Segment Start: Listed records

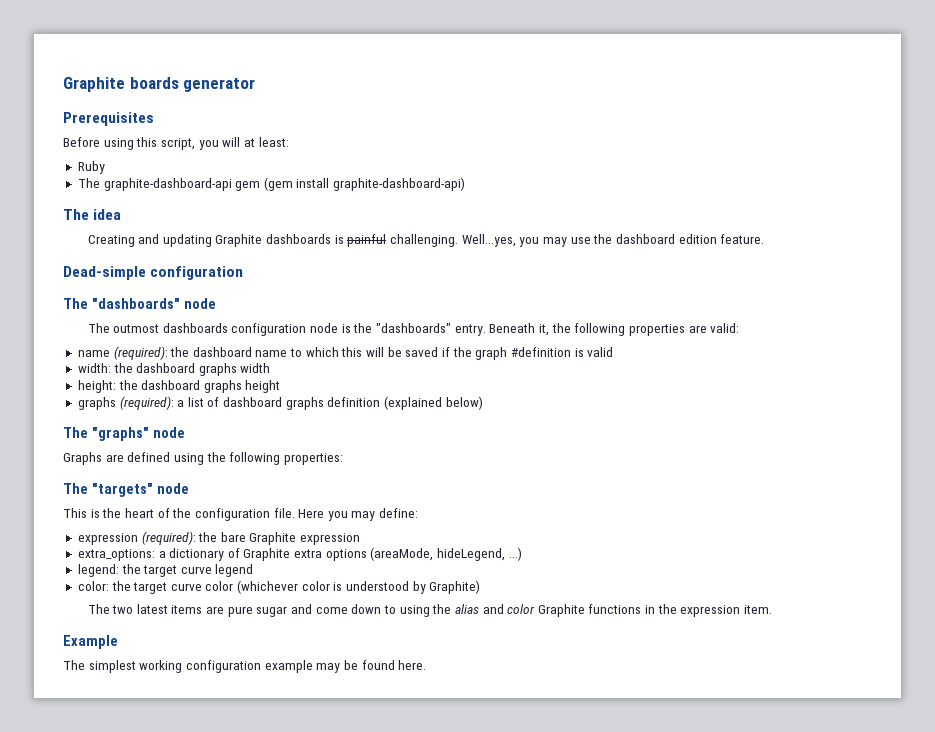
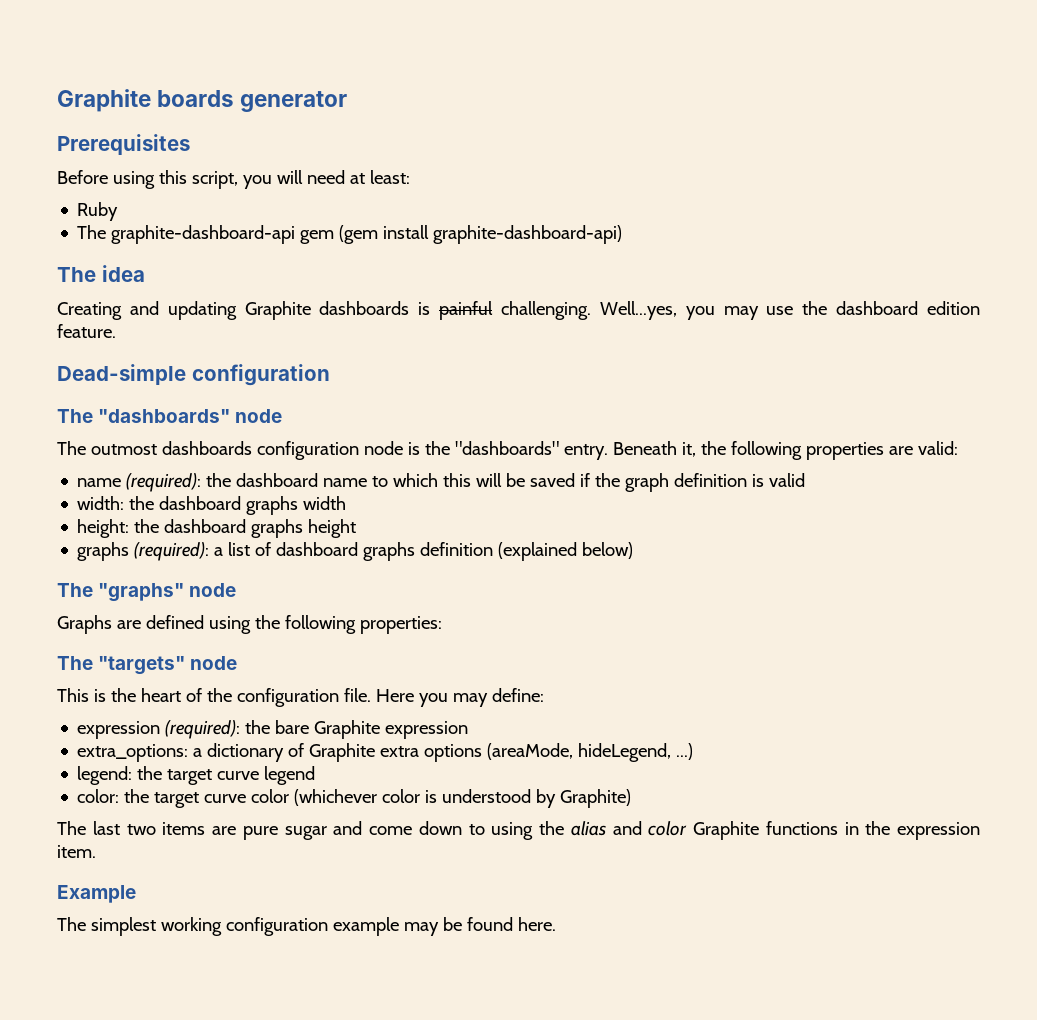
- Before using this script, you will at least:
+ Before using this script, you will need at least:
- name (required): the dashboard name to which this will be saved if the graph #definition is valid
+ name (required): the dashboard name to which this will be saved if the graph definition is valid
- The two latest items are pure sugar and come down to using the alias and color Graphite functions in the expression item.
+ The last two items are pure sugar and come down to using the alias and color Graphite functions in the expression item.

Segment End: Listed records

■ What is expected ■
In the data above, which lines include "this"? Return those lines.

■ Your solution ■
- Before using this script, you will at least:
+ Before using this script, you will need at least:
- name (required): the dashboard name to which this will be saved if the graph #definition is valid
+ name (required): the dashboard name to which this will be saved if the graph definition is valid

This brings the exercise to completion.